Sourcery (Discworld 5) - Page 172

The palace was pulling itself to pieces, and the pieces were funnelling up into the air like a volcanic eruption in reverse. The sourcerous tower had completely disappeared, but the stones were dancing towards the spot where it had stood and …

‘They’re building another tower!’ said Nijel.

‘Out of my palace, too,’ said Creosote.

‘The hat’s won,’ said Rincewind. ‘That’s why it’s building its own tower. It’s a sort of reaction. Wizards always used to build a tower around themselves, like those … what do you call those things you find at the bottom of rivers?’

‘Frogs.’

‘Stones.’

‘Unsuccessful gangsters.’

‘Caddis flies is what I meant,’ said Rincewind. ‘When a wizard set out to fight, the first thing he always did was build a tower.’

‘It’s very big,’ said Nijel.

Rincewind nodded glumly.

‘Where are we going?’ said Conina.

Rincewind shrugged.

‘Away,’ he said.

The outer palace wall drifted just below them. As they passed over it began to shake, and small bricks began to loop towards the storm of flying rock that buzzed around the new tower.

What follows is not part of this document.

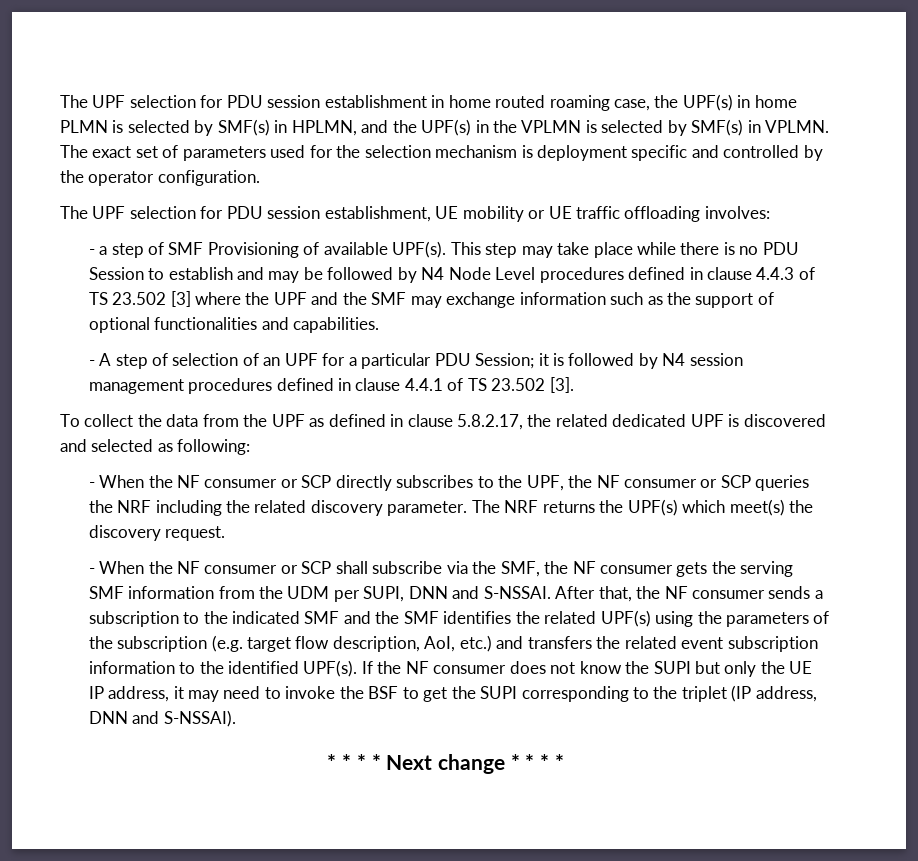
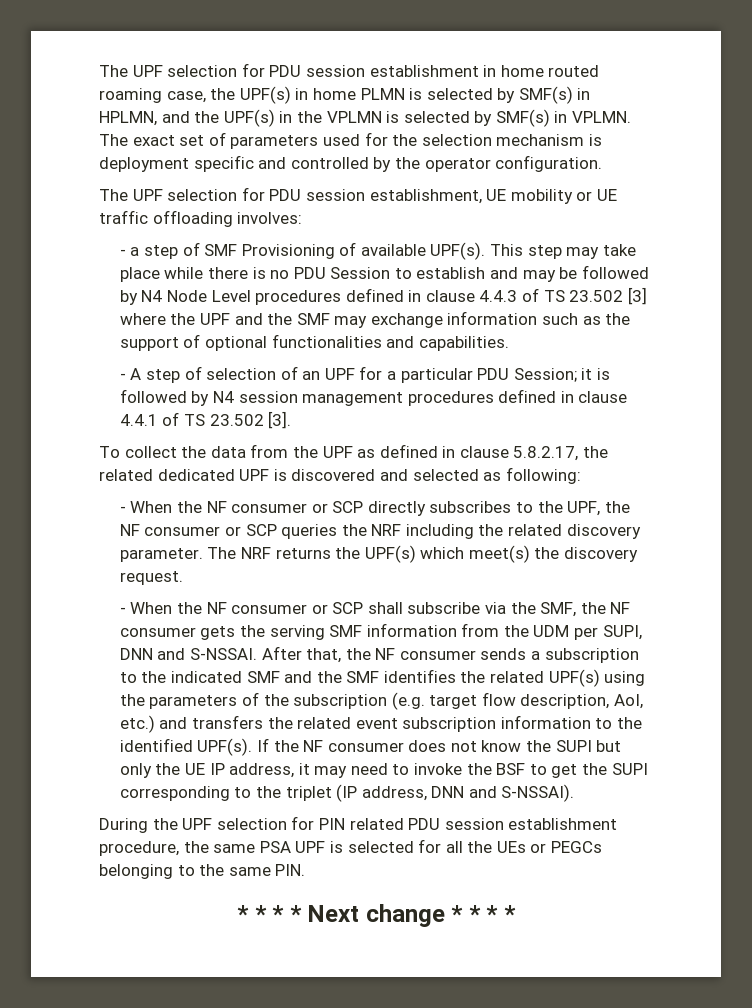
+ During the UPF selection for PIN related PDU session establishment procedure, the same PSA UPF is selected for all the UEs or PEGCs belonging to the same PIN.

Eventually Conina said, ‘All right. How did you get the carpet to fly? Does it really do the opposite of what you command?’

‘No. I just paid attention to certain fundamental details of laminar and spatial arrangements.’

‘You’ve lost me there,’ she admitted.

‘You want it in non-wizard talk?’

‘Yes.’

‘You put it on the floor upside down,’ said Rincewind.

Conina sat very still for a while. Then she said, ‘I must say this is very comfortable. It’s the first time I’ve ever flown on a carpet.’

‘It’s the first time I’ve ever flown one,’ said Rincewind vaguely.

‘You do it very well,’ she said.

‘Thank you.’

‘You said you were frightened of heights.’

‘Terrified.’

‘You don’t show it.’

‘I’m not thinking about it.’

Rincewind turned and looked at the tower behind them. It had grown quite a lot in the last minute, blossoming at the top into a complexity of turrets and battlements. A swarm of tiles was hovering over it, individual tiles swooping down and clinking into place like ceramic bees on a bombing run. It was impossibly high - the stones at the bottom would have been crushed if it wasn’t for the magic that crackled through them.

Well, that was just about it as far as organised wizardry was concerned. Two thousand years of peaceful magic had gone down the drain, the towers were going up again, and with all this new raw magic floating around something was going to get very seriously hurt. Probably the universe. Too much magic could wrap time and space around itself, and that wasn’t good news for the kind of person who had grown used to things like effects following things like causes.